ACTIVITY: Copy out the data exactly as it appears, without a single image.

EXERCISE DATA:
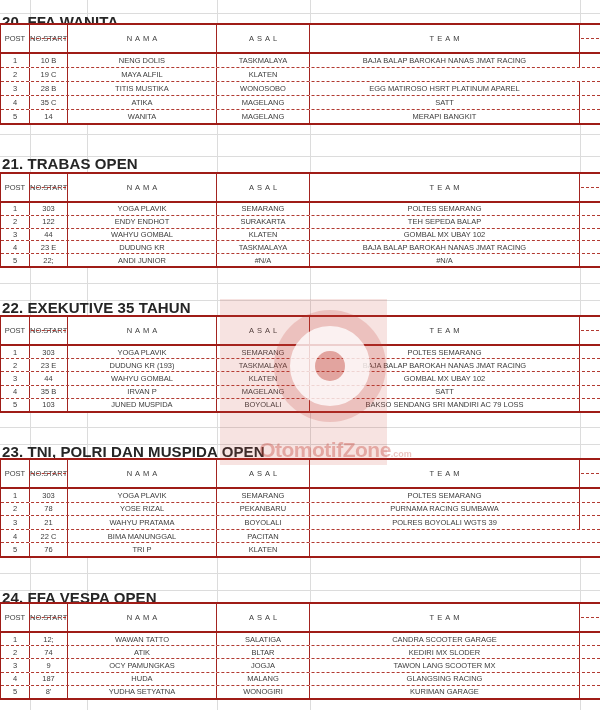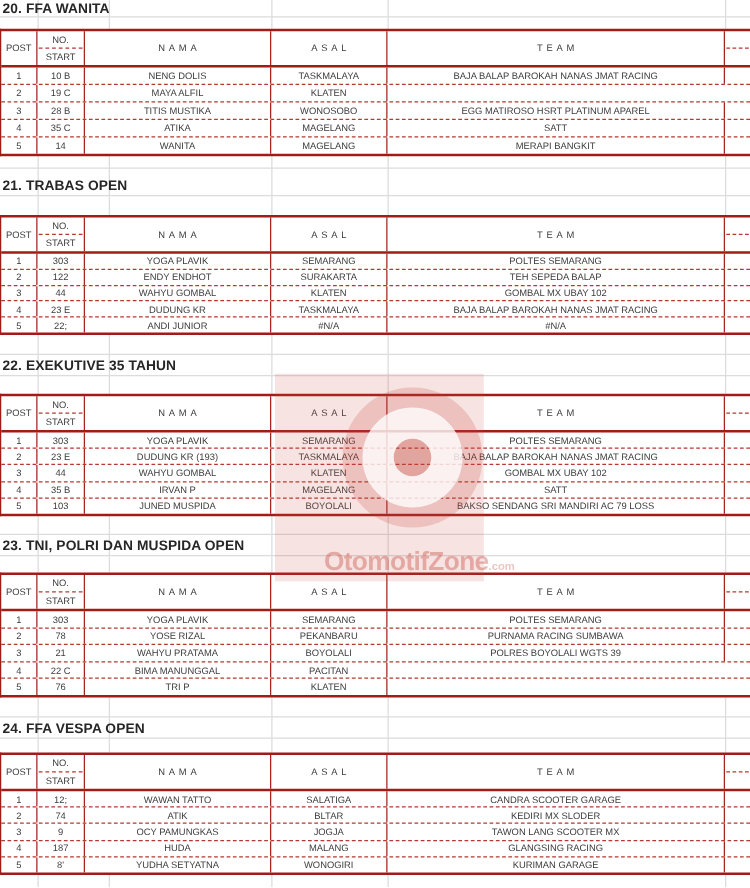--- a/index.html
+++ b/index.html
@@ -9,7 +9,7 @@
   .gl{position:absolute;background:#dcdcdc;z-index:0;}
   
   .sec{position:absolute;left:0;width:600px;z-index:1;}
-  .sec-title{position:absolute;top:0;left:2px;margin:0;font-size:11px;font-weight:bold;
+  .sec-title{position:absolute;top:12px;left:2px;margin:0;font-size:15px;font-weight:bold;
              color:#262626;letter-spacing:.1px;white-space:nowrap;}
   .tbl{position:absolute;left:0;width:600px;background:#fff;box-sizing:border-box;
        border-top:2px solid #9f1c17;border-bottom:2px solid #9f1c17;border-left:1px solid #9f1c17;

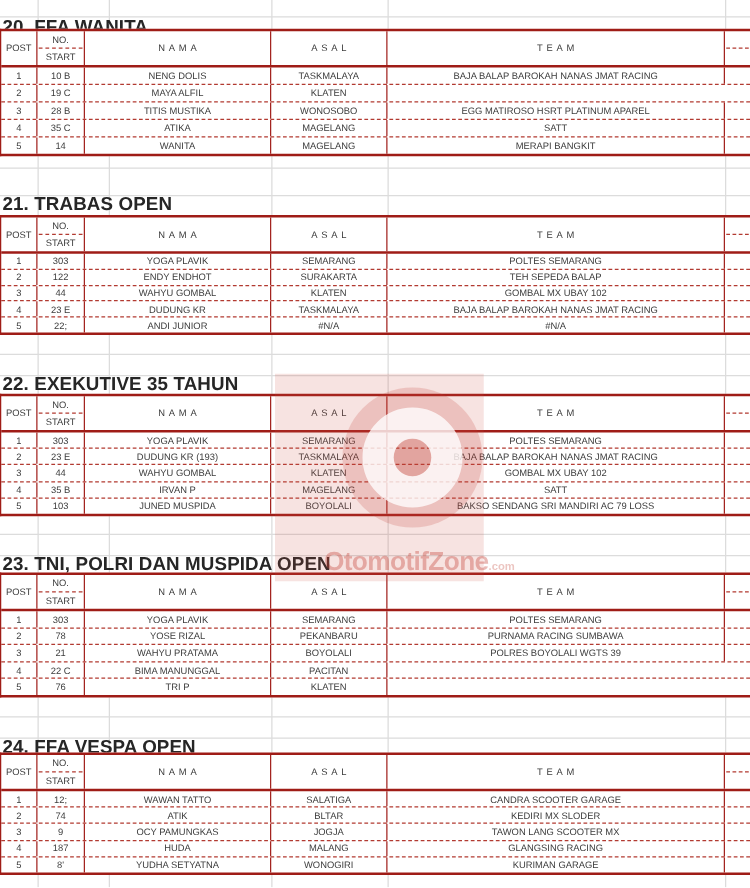--- a/index.html
+++ b/index.html
@@ -24,7 +24,7 @@
   .c-team{width:270px;}
   .c-cut{flex:1;border-right:none;}
   .spread{letter-spacing:3px;padding-left:3px;}
-  .hc.c-nostart{flex-direction:column;justify-content:stretch;align-items:stretch;}
+  .hc.c-nostart{justify-content:stretch;align-items:stretch;}
   .hc.c-nostart .half{flex:1;display:flex;align-items:center;justify-content:center;}
   .hdash{position:absolute;left:1px;right:1px;top:13px;border-top:1px dashed #b23a31;}
   .tbody{flex:1;display:flex;flex-direction:column;}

EXERCISE ANSWER:
--- a/index.html
+++ b/index.html
@@ -9,7 +9,7 @@
   .gl{position:absolute;background:#dcdcdc;z-index:0;}
   
   .sec{position:absolute;left:0;width:600px;z-index:1;}
-  .sec-title{position:absolute;top:0;left:2px;margin:0;font-size:11px;font-weight:bold;
+  .sec-title{position:absolute;top:12px;left:2px;margin:0;font-size:15px;font-weight:bold;
              color:#262626;letter-spacing:.1px;white-space:nowrap;}
   .tbl{position:absolute;left:0;width:600px;background:#fff;box-sizing:border-box;
        border-top:2px solid #9f1c17;border-bottom:2px solid #9f1c17;border-left:1px solid #9f1c17;

--- a/index.html
+++ b/index.html
@@ -24,7 +24,7 @@
   .c-team{width:270px;}
   .c-cut{flex:1;border-right:none;}
   .spread{letter-spacing:3px;padding-left:3px;}
-  .hc.c-nostart{flex-direction:column;justify-content:stretch;align-items:stretch;}
+  .hc.c-nostart{justify-content:stretch;align-items:stretch;}
   .hc.c-nostart .half{flex:1;display:flex;align-items:center;justify-content:center;}
   .hdash{position:absolute;left:1px;right:1px;top:13px;border-top:1px dashed #b23a31;}
   .tbody{flex:1;display:flex;flex-direction:column;}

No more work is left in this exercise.